The group filmed and interviewed four Swindon men who are involved in sport in a bid to share their stories and encourage other men to get involved in physical activity.

MMH Swindon co-founder Alex Pollock said: “We were approached last summer by Wiltshire and Swindon Sport who informed us they were working with Sport England’s funding to activate localised campaigns that help tackle the inequalities of accessing sport, with mental health being a part of this.

“Once we’d had an opportunity to review the brief, our Steering Group and I felt there was a real opportunity to create some engaging content that aligns with our local community objectives and encourages involvement in local sport at an amateur level.”

The group was successful in a bid for £6,000 of funding, and with the help of Swindon-based creative agency Ottr Works they were able to bring the campaign to life.

Alex said: “Our original plan was to be launching towards the end of 2020, but due to the pandemic and grouped physical activity being restricted, we’ve been sat on our plans since then. With the easing of restrictions, we felt now was the ideal time to showcase our stories.”

The MMH Swindon was launched in 2019 and its Facebook page features videos, pictures, tips, and artwork.

From today, it will publish a video each Friday until August 13 with one of the four men being featured in each video - football player Ricky, professional boxer Luke Watkins, prominent skateboarder James Threlfall and rugby player Mike Murray.

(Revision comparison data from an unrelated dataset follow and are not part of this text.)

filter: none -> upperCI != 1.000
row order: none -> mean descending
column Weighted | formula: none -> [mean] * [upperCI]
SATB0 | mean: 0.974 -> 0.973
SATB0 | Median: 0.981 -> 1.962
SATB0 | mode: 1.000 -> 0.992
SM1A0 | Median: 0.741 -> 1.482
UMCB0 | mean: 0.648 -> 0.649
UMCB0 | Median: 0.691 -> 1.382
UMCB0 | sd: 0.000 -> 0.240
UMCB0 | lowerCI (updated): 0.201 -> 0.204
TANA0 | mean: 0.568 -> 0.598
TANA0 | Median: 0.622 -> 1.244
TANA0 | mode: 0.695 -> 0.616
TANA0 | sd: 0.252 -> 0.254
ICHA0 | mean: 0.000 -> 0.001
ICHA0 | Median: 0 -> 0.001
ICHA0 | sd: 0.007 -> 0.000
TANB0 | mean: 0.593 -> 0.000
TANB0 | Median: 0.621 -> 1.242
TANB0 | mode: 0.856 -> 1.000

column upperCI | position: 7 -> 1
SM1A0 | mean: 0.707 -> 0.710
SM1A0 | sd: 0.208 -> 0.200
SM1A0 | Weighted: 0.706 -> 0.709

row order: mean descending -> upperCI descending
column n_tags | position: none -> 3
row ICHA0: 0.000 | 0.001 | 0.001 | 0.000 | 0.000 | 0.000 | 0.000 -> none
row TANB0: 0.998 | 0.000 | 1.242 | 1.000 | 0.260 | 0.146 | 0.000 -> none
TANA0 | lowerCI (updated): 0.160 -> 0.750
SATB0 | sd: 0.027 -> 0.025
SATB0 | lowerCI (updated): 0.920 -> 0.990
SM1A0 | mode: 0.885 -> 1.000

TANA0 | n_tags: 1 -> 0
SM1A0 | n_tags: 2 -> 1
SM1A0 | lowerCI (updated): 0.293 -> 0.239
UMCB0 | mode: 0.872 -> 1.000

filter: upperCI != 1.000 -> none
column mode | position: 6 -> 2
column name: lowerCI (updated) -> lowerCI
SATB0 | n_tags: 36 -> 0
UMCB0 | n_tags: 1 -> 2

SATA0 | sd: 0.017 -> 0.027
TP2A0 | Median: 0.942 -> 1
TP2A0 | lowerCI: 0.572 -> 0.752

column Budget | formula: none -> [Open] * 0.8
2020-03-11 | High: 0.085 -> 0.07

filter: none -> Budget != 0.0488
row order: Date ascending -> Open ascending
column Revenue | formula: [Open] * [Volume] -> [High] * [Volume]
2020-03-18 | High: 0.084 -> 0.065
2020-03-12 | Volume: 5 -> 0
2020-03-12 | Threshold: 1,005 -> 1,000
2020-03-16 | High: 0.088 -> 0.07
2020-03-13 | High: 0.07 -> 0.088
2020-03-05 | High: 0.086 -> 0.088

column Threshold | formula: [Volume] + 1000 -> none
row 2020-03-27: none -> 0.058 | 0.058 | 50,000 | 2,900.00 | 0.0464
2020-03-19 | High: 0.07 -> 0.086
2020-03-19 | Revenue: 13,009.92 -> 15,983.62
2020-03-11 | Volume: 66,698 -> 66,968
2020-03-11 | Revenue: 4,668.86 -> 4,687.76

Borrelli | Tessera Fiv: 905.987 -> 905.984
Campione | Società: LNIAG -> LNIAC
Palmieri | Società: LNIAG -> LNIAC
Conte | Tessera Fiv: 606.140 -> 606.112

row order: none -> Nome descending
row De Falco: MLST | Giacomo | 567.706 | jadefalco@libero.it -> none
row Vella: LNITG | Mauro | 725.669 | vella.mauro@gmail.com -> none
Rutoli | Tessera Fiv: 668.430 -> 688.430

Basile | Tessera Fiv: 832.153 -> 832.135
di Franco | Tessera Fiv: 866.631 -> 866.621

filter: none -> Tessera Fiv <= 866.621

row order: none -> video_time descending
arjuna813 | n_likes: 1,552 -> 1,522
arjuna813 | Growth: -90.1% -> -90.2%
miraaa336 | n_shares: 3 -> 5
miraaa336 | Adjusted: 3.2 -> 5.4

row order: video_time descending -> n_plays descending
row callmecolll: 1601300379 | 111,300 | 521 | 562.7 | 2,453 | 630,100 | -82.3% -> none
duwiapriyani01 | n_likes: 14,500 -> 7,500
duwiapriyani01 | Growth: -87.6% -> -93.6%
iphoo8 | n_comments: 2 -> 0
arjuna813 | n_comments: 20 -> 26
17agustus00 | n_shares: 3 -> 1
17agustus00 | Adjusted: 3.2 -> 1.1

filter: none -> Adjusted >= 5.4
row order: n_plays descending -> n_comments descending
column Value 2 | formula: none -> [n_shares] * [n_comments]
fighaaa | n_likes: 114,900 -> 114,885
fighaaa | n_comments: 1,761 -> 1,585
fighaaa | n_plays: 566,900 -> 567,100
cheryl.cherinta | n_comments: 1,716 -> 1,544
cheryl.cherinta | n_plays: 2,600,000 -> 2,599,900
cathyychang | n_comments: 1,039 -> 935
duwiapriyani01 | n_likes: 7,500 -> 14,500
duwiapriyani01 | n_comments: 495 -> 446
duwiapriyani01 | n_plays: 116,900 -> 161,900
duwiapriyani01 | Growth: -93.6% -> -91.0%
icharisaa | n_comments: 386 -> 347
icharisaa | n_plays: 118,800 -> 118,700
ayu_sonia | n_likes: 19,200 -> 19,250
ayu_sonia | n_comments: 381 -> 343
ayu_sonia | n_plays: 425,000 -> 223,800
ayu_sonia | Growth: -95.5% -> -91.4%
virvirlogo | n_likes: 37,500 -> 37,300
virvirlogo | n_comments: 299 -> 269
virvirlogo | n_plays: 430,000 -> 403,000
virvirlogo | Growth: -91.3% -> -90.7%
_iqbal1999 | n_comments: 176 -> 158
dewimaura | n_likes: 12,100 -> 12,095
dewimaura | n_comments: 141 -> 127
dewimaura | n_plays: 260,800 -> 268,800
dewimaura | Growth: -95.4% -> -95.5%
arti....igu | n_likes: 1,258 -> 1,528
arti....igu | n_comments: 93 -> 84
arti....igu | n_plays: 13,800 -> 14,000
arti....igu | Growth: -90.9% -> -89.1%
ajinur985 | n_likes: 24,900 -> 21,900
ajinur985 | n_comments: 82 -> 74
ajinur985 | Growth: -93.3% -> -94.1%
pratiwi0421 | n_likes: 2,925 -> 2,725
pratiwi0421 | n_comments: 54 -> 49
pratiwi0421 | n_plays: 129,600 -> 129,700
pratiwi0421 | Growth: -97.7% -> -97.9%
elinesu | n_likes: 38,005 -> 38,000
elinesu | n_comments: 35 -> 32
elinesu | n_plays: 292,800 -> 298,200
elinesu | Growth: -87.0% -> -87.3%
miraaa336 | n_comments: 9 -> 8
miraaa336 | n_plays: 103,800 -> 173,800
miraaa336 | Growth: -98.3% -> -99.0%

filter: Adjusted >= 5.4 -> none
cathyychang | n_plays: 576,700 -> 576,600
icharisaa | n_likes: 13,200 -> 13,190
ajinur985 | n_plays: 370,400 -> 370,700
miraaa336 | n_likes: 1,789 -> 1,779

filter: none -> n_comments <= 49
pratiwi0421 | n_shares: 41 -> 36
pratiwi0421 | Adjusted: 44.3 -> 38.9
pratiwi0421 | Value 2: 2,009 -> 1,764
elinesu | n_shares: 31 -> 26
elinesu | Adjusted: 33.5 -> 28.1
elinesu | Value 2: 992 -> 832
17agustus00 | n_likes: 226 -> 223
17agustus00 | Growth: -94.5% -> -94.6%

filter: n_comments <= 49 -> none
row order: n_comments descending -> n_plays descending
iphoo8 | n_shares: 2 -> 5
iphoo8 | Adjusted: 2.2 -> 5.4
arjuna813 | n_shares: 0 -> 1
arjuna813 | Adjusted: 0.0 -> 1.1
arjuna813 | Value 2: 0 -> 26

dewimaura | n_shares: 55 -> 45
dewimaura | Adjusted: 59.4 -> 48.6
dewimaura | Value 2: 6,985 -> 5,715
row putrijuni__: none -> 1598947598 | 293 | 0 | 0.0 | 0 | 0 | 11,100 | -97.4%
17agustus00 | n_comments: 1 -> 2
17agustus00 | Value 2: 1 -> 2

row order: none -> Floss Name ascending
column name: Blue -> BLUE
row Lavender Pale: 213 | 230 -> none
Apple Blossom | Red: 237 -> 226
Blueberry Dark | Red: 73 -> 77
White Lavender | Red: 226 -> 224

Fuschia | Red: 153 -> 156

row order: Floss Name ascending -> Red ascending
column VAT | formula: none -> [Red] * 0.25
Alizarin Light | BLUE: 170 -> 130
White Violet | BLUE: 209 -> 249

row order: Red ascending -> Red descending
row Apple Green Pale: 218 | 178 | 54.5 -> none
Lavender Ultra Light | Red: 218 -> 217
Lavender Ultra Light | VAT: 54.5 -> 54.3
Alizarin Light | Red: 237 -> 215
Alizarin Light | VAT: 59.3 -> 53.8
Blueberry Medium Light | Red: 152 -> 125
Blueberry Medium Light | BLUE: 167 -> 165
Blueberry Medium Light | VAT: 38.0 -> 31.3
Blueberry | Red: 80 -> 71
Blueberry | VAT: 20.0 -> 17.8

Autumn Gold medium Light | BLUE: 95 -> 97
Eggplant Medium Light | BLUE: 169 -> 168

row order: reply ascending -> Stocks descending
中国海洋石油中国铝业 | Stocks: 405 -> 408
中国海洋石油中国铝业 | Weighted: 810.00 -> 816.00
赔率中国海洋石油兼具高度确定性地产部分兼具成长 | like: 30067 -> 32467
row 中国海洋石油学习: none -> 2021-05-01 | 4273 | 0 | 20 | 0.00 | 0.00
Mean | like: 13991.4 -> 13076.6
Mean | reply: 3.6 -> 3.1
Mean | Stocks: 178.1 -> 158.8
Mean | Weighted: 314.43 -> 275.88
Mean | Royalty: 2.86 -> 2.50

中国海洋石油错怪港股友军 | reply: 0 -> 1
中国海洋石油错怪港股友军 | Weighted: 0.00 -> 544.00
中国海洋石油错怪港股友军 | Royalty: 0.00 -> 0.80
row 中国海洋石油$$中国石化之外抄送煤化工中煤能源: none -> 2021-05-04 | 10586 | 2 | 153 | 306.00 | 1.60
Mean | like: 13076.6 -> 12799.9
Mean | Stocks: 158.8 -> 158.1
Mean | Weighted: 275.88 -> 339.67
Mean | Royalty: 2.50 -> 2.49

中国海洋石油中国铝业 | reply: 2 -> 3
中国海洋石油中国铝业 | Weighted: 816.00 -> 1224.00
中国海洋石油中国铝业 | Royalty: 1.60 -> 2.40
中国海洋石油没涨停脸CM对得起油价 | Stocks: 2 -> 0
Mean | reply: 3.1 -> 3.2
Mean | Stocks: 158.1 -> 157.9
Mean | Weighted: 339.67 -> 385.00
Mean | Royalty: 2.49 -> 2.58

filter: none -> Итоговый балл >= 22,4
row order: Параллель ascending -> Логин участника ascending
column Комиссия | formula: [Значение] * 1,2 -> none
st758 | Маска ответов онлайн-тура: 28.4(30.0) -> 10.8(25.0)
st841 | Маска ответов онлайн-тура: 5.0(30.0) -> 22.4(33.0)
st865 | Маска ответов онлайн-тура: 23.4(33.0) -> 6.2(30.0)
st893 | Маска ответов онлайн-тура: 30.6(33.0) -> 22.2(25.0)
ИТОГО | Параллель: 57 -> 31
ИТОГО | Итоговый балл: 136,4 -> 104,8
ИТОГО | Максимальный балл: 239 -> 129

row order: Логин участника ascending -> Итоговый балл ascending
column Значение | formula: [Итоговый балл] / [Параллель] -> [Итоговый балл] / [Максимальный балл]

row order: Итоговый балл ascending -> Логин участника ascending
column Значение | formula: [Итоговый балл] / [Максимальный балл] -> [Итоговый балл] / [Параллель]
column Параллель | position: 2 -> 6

“Our goal has always been to deviate from the nationally-led campaigns,” Alex said. “We always want to use the first-hand stories of guys who live in and around Swindon, and we try to focus on the positive aspects of improving your mental wellbeing, as opposed to focusing on mental ill-health or the generic statistics


Alex believes sport can have a positive impact.

“There’s a variety of evidence publicly available to prove that taking part in physical activity has a profound impact on mental wellbeing,” he said.

“Being physically active can improve mood, decrease the chance of depression and anxiety, as well as leading to a more balanced lifestyle.”